--- WHAT THE TASK ASKS ---
Your task is to return all the entries below exactly, with every picture omitted.

□ □ □ □ □

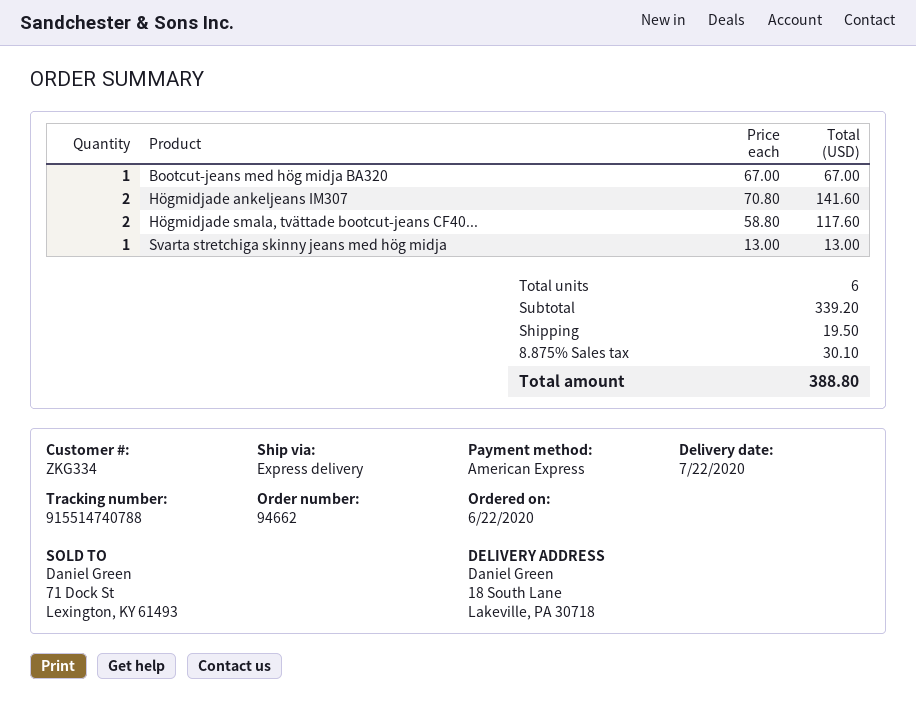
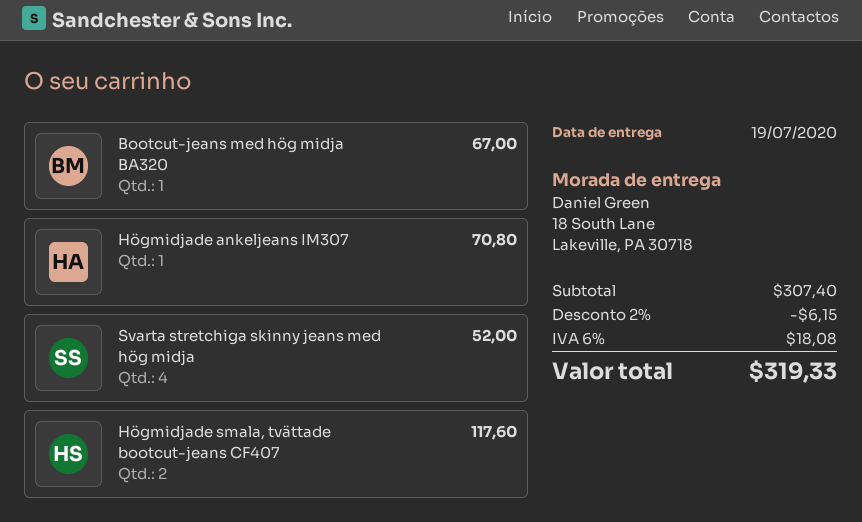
delivery date: 2020-07-22 -> 2020-07-19
Högmidjade ankeljeans IM307: 2 for 141.60 -> 1 for 70.80
Svarta stretchiga skinny jeans med hög midja: 1 for 13.00 -> 4 for 52.00
subtotal: 339.20 -> 307.40
discount: none -> 2% = 6.15
shipping: 19.50 -> none
tax: 8.875% = 30.10 -> 6% = 18.08
total: 388.80 -> 319.33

□ □ □ □ □

--- ANSWER SPACE ---
delivery date: 2020-07-22 -> 2020-07-19
Högmidjade ankeljeans IM307: 2 for 141.60 -> 1 for 70.80
Svarta stretchiga skinny jeans med hög midja: 1 for 13.00 -> 4 for 52.00
subtotal: 339.20 -> 307.40
discount: none -> 2% = 6.15
shipping: 19.50 -> none
tax: 8.875% = 30.10 -> 6% = 18.08
total: 388.80 -> 319.33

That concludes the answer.